There are tons of interesting places along the way between Istanbul and Bern if you look at a map, but they are not necessarily well-connected by train, or connected by train at all. Two weeks would be enough time to see only a very few of them, anyway, even if you could hop around by train at will.
You can get at least a vague idea of the rail routing you'd need to use, especially the gnarly section through the Balkans, by looking on the Deutsche Bahn (German rail) website. They don't sell tickets for most of that territory, but they attempt to show the schedule options. https://int.bahn.de/en. Use your logical starting date in April (try to be correct as to whether it's a weekday, Saturday or Sunday) and you'll see one recommended departure time per day, at 8 PM. The entire itinerary would take 50 hours, an average of over 3-1/2 hours per day for your two-week trip. Click on "Detail" to see the basic routing, showing where you'd be changing trains (starting with a 4:43 AM transfer in Dimitrovgrad, Bulgaria, where'd you'd be waiting around for over an hour). Then click on "X stops" for each segment of the trip, "X" being a number, to see a list of all the towns where the train will stop.

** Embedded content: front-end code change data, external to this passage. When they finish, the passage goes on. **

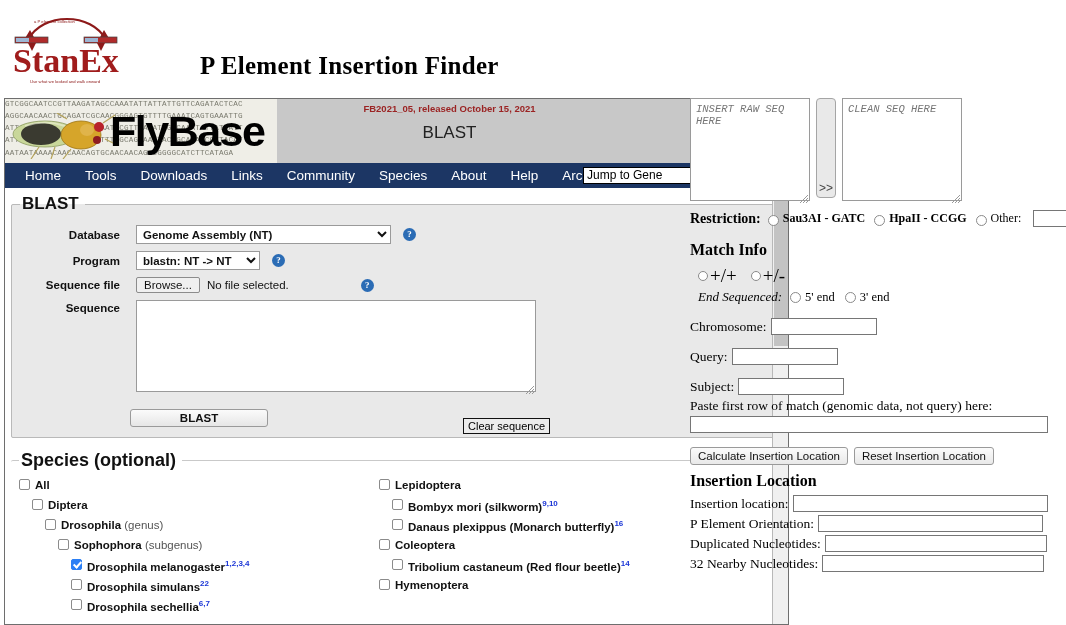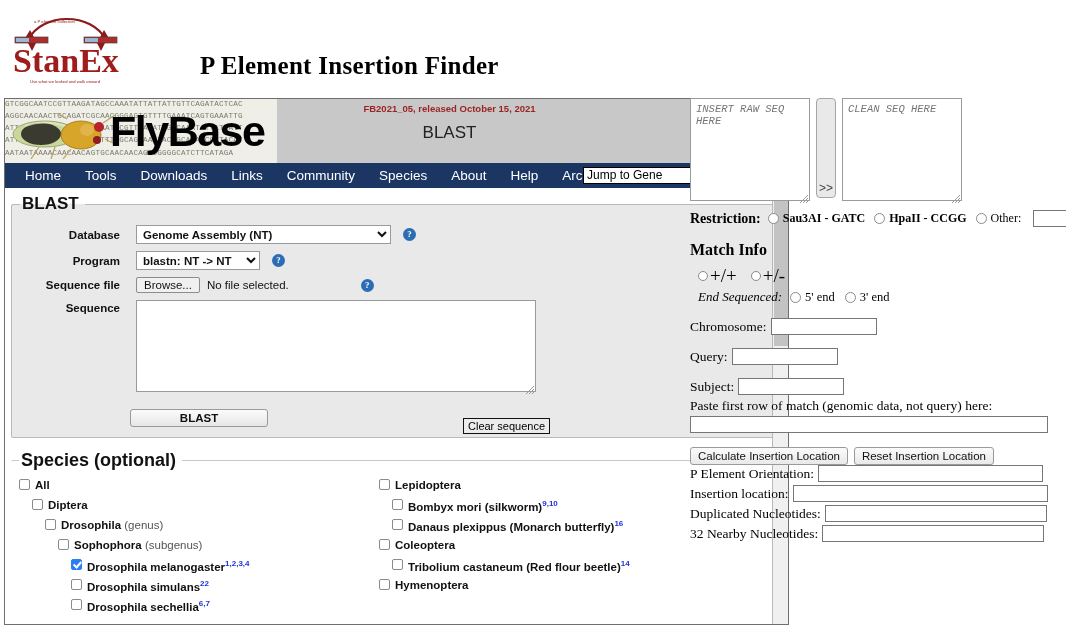--- a/index.html
+++ b/index.html
@@ -168,21 +168,21 @@
     padding-bottom:2px;box-sizing:border-box;cursor:pointer;
   }
   #restriction-row{
     display:flex;align-items:center;margin-top:5px;font-size:13px;white-space:nowrap;
   }
   .rlabel{font-weight:bold;font-size:14px;margin-right:7px;}
   .radio{
     width:11px;height:11px;border:1px solid #8a8a8a;border-radius:50%;
     background:#fff;box-sizing:border-box;margin-right:4px;flex:none;cursor:pointer;
   }
-  .ropt{display:flex;align-items:center;margin-right:9px;font-weight:bold;font-size:12px;font-family:Liberation Serif, serif;}
+  .ropt{display:flex;align-items:flex-end;margin-right:9px;font-weight:bold;font-size:12px;font-family:Liberation Serif, serif;}
   .ropt.plain{font-weight:normal;}
   #other-input{
     width:86px;height:17px;border:1px solid #767676;background:#fff;
     box-sizing:border-box;margin-left:3px;
   }
   h2.sec{
     font-family:"Liberation Serif",serif;font-size:16px;font-weight:bold;
     margin:14px 0 6px 0;
   }
   #zyg-row{display:flex;align-items:center;margin:0 0 2px 8px;}
@@ -461,30 +461,31 @@
   </div>
 
   <div id="paste-label">Paste first row of match (genomic data, not query) here:</div>
   <input id="paste-input" type="text" value="" style="">
 
   <div id="btn-row">
     <button class="act-btn">Calculate Insertion Location</button>
     <button class="act-btn">Reset Insertion Location</button>
   </div>
 
-
+  <h2 class="sec" style="margin:7px 0 5px 0">Insertion Location</h2>
+
+  <div class="irow">
+    <span class="ilabel">Insertion location:</span>
+    <input class="iinput" style="width: 255px;" type="text" value="">
+  </div>
   <div class="irow">
     <span class="ilabel">P Element Orientation:</span>
     <input class="iinput" style="width: 225px;" type="text" value="">
   </div>
   <div class="irow">
-    <span class="ilabel">Insertion location:</span>
-    <input class="iinput" style="width: 255px;" type="text" value="">
-  </div>
-  <div class="irow">
     <span class="ilabel">Duplicated Nucleotides:</span>
     <input class="iinput" style="width: 222px;" type="text" value="">
   </div>
   <div class="irow">
     <span class="ilabel">32 Nearby Nucleotides:</span>
     <input class="iinput" style="width: 222px;" type="text" value="">
   </div>
 </div>
 
 </body></html>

Night trains are not a favorite of mine at all. They may be decent on some routes; on others, there can be many stops during the night, each one accompanied by braking, station noise and acceleration. Not everyone can sleep through that, and if you do not, you may crash the next day and be off-cycle in a way that feels a lot like the miserable (to me) aftermath of an overnight flight from the US to Europe. I hate that, and I have no desire to go through it again in the middle of a trip. On this particular trip the first leg has 6 stops between midnight and the 4:43 AM transfer in Dimitrovgrad.
An additional issue with night trains is that sleeper berths (and occasionally even couchettes) can sell out well in advance.
I can only hope the rail service is better in Bulgaria and Romania than it was for me in 2015, at which point some trains that were supposed to be running were not. I met a tour group from Canada on a supposed train itinerary who were suffering through either 2 or 3 overnight bus rides because their overnight trains weren't running. The trains I took averaged about 30 mph, and I didn't have to deal with linking Turkey and Bulgaria.
At a more basic level, there is little rail service across borders in the Balkans, so it's not at all like traveling in the countries to the north and west, where you have lots of options each day.
I urge you to rethink the whole concept of this trip. There's not a good match-up here between the area to be covered, the time available and the plan to use only one mode of transportation.
I've never done it, but a few people on the forum have used private drivers in some of the tough-to-traverse parts of the Balkans. That would be a lot more comfortable, I suspect, than what you're contemplating, and possibly not as expensive as two rail passes if used judiciously.
I had a nice time using mostly public transportation in Romania and Bulgaria in 2015, but I spent 4 weeks doing it, and I used a lot more buses than trains because they were more efficient (in some cases, because they simply existed when trains did not).